Qian Wang, associate professor, and Paul Dechow, Regents Professor and department chair, both in the Department of Biomedical Sciences, analyzed the skeletonized remains of five castrated male rhesus macaques, all of which had died of natural causes. Their mandibles, or jawbones, remained intact, offering the opportunity for comparison with remains of non-castrated males of approximately the same age. The differences were telling, and obvious; many of these traits can be seen with the naked eye.
All of the castrated males showed signs of periodontitis and other oral problems that were much more evident and severe than in intact males of the same age.
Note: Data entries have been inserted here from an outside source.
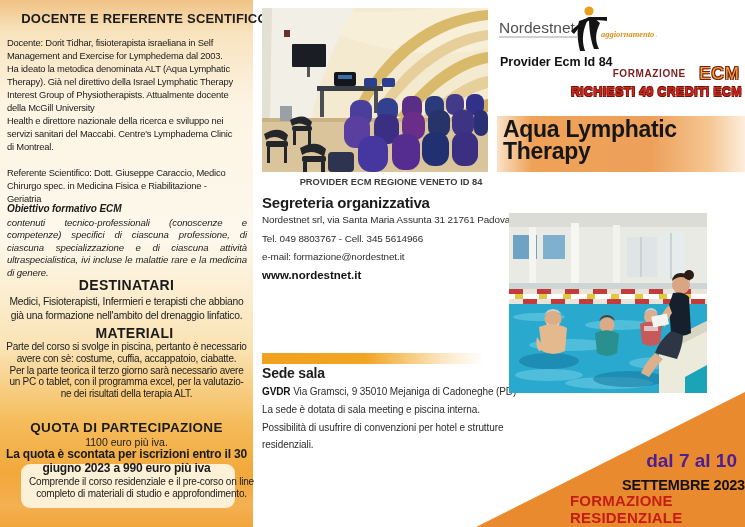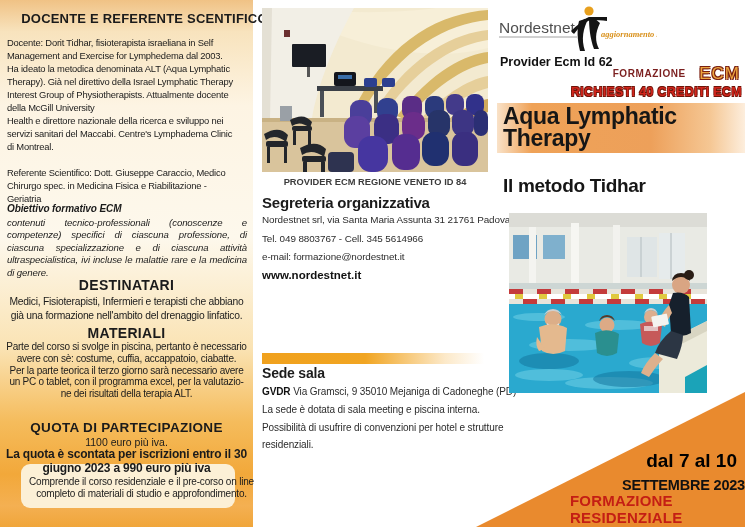--- a/index.html
+++ b/index.html
@@ -205,7 +205,7 @@
       <text x="104" y="32" font-family="Liberation Serif, serif" font-style="italic" font-weight="bold" font-size="8.5" fill="#d9911c">aggiornamento sanitario</text>
     </svg>
   </div>
-  <div class="provider-id">Provider Ecm Id 62</div>
+  <div class="provider-id">Provider Ecm Id 84</div>
 
   <div class="formazione-row">
     <span class="formazione-word">FORMAZIONE</span>

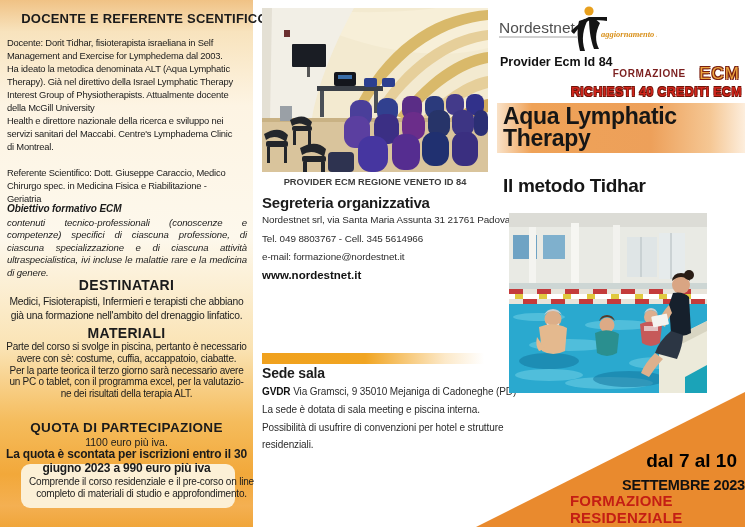--- a/index.html
+++ b/index.html
@@ -55,7 +55,7 @@
     text-shadow:-1px -1px 0 #7a2010,1px -1px 0 #7a2010,-1px 1px 0 #7a2010,1px 1px 0 #7a2010;}
   .crediti-row{position:absolute;left:497px;top:85px;width:245px;text-align:right;font-size:12.5px;font-weight:bold;color:#d2261d;letter-spacing:.3px;white-space:nowrap;
     text-shadow:-0.6px -0.6px 0 #6e1408,0.6px -0.6px 0 #6e1408,-0.6px 0.6px 0 #6e1408,0.6px 0.6px 0 #6e1408;}
-  .title-band{position:absolute;left:497px;top:103px;width:248px;height:50px;
+  .title-band{position:absolute;left:497px;top:116px;width:248px;height:56px;
     background:linear-gradient(90deg,#f9e2c8 0%,#efa257 14%,#eda05a 62%,#f5c794 86%,#fdeedd 100%);}
   .main-title{position:absolute;left:6px;top:2px;font-size:23px;font-weight:bold;color:#161616;line-height:22px;letter-spacing:-.3px;white-space:pre-line;}
   .subtitle{position:absolute;left:503px;top:175px;font-size:19px;font-weight:bold;color:#161616;letter-spacing:-.3px;}

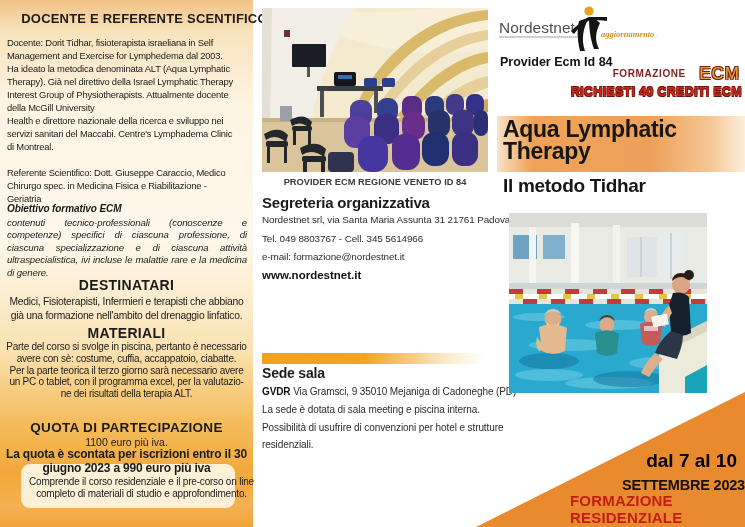--- a/index.html
+++ b/index.html
@@ -31,7 +31,7 @@
   .lp-quota3{position:absolute;left:0;top:476px;width:283px;text-align:center;font-size:10px;line-height:12px;letter-spacing:-.2px;white-space:pre-line;}
   
   .conference-photo{position:absolute;left:262px;top:8px;width:226px;height:164px;overflow:hidden;}
-  .mid-caption{position:absolute;left:262px;top:177px;width:226px;text-align:center;font-size:9.3px;font-weight:bold;color:#3c3c3c;letter-spacing:0;}
+  .mid-caption{position:absolute;left:278px;top:177px;width:226px;text-align:center;font-size:9.3px;font-weight:bold;color:#3c3c3c;letter-spacing:0;}
   .seg-title{position:absolute;left:262px;top:194px;font-size:15px;font-weight:bold;letter-spacing:-.2px;}
   .seg-line{position:absolute;left:262px;font-size:9.9px;color:#2c2c2c;white-space:nowrap;letter-spacing:-.1px;}
   .seg-l1{top:214px;}

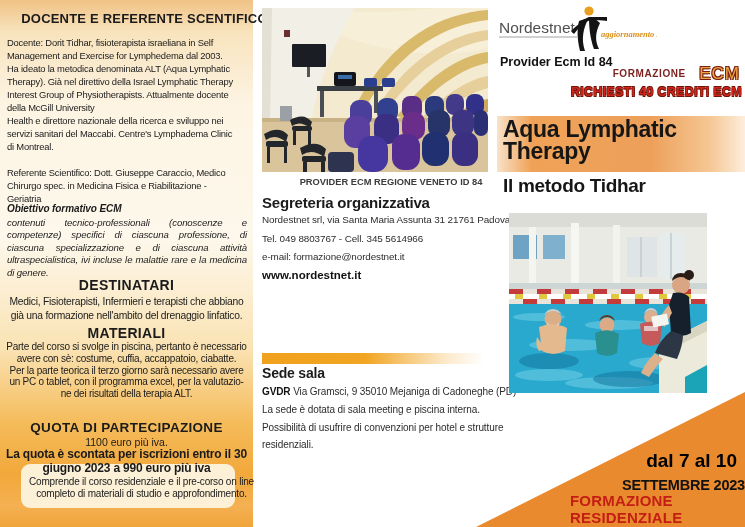--- a/index.html
+++ b/index.html
@@ -218,7 +218,6 @@
     <div class="main-title">Aqua Lymphatic
 Therapy</div>
   </div>
-  <div class="subtitle">Il metodo Tidhar</div>
 
   <div class="pool-photo">
     <svg width="198" height="180" viewBox="0 0 198 180" xmlns="http://www.w3.org/2000/svg">

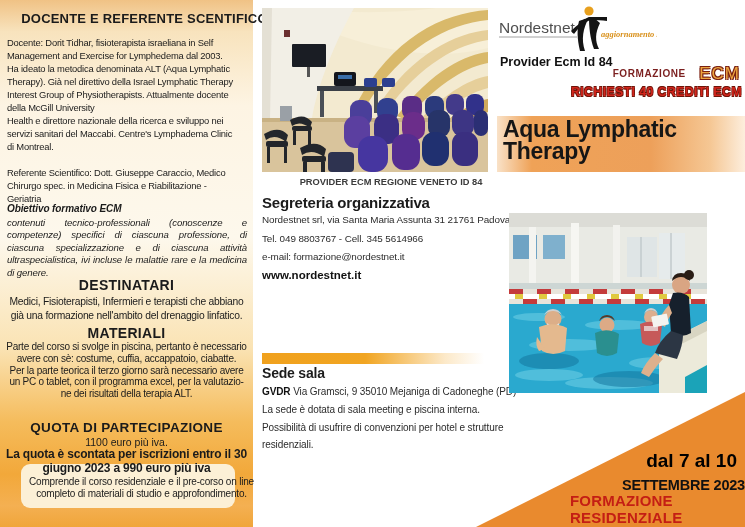--- a/index.html
+++ b/index.html
@@ -23,7 +23,7 @@
   .lp-sec-title{position:absolute;left:0;width:253px;text-align:center;font-weight:bold;font-size:14px;letter-spacing:.3px;}
   .lp-destinatari-title{top:277px;}
   .lp-destinatari-text{position:absolute;left:6px;top:295px;width:241px;text-align:center;font-size:10.3px;line-height:14px;letter-spacing:-.25px;white-space:pre-line;}
-  .lp-materiali-title{top:325px;}
+  .lp-materiali-title{top:325px;padding-left:8px;}
   .lp-materiali-text{position:absolute;left:5px;top:341px;width:243px;text-align:center;font-size:10px;line-height:11.8px;letter-spacing:-.25px;white-space:pre-line;}
   .lp-quota-title{top:420px;font-size:13.5px;}
   .lp-quota1{position:absolute;left:0;top:436px;width:253px;text-align:center;font-size:10.5px;}

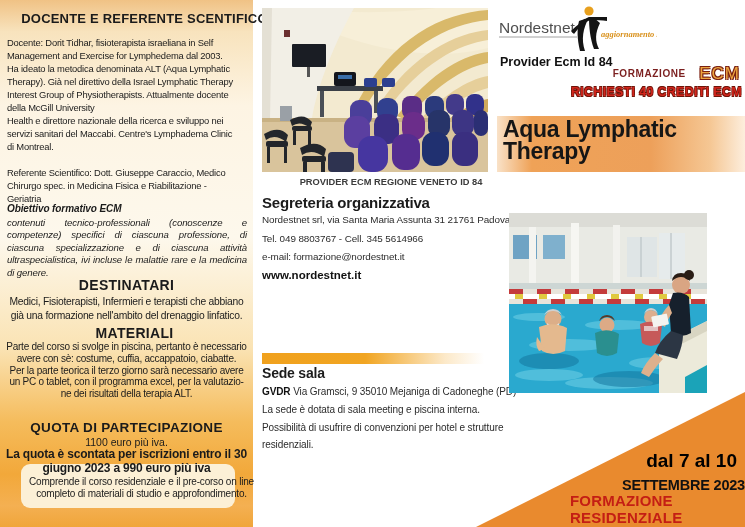--- a/index.html
+++ b/index.html
@@ -62,7 +62,7 @@
   .pool-photo{position:absolute;left:509px;top:213px;width:198px;height:180px;overflow:hidden;}
   .wedge{position:absolute;left:455px;top:385px;width:290px;height:142px;
     clip-path:polygon(21px 142px,290px 7px,290px 142px);background:#e98a2e;}
-  .date-l1{position:absolute;left:497px;top:450px;width:240px;text-align:right;font-size:19px;font-weight:bold;color:#000000;}
+  .date-l1{position:absolute;left:497px;top:450px;width:240px;text-align:right;font-size:19px;font-weight:bold;color:#4c1d95;}
   .date-l2{position:absolute;left:497px;top:477px;width:248px;text-align:right;font-size:14.5px;font-weight:bold;color:#111;letter-spacing:-.2px;}
   .resid{position:absolute;left:570px;font-size:15px;font-weight:bold;color:#c41e14;letter-spacing:.2px;}
   .resid-l1{top:492px;}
In particular, the researchers noted that the bone that supports teeth had dramatically receded on the two 26-year old geriatric castrated males.
This pattern with the rhesus macaque has relevance for oral health in adult males.
This study is unique because, while the link between estrogen, oral health and the temporomandibular joint is well known, the correlation between male sex hormones and oral health is not as widely publicized.
“We do know that many craniofacial tissues are sensitive to sex hormones,” Dechow said. “It’s just that it was usually more thought of on the estrogen side.” Although of course these relationships require further study, “they do raise the possibility that these may be important factors in the health of the craniofacial tissues, especially in aging.”
Even less extreme forms of testosterone loss may have an impact.
The U.S. Food and Drug Administration syas the use of prescription testosterone replacement therapy increased from 1.3 million patients in 2009 to 2.3 million patients in 2013.
As diagnoses for low testosterone become increasingly common, dentists may want to consider asking about this therapy when documenting their male patients’ health histories.
“This way, the dentist may have a better picture of the overall well-being of the patient,” said Wang, lead author on the study. “Low sex hormones are a natural phase of aging, and oral health could be a collateral victim, which is why oral hygiene and routine checkups are important throughout life.”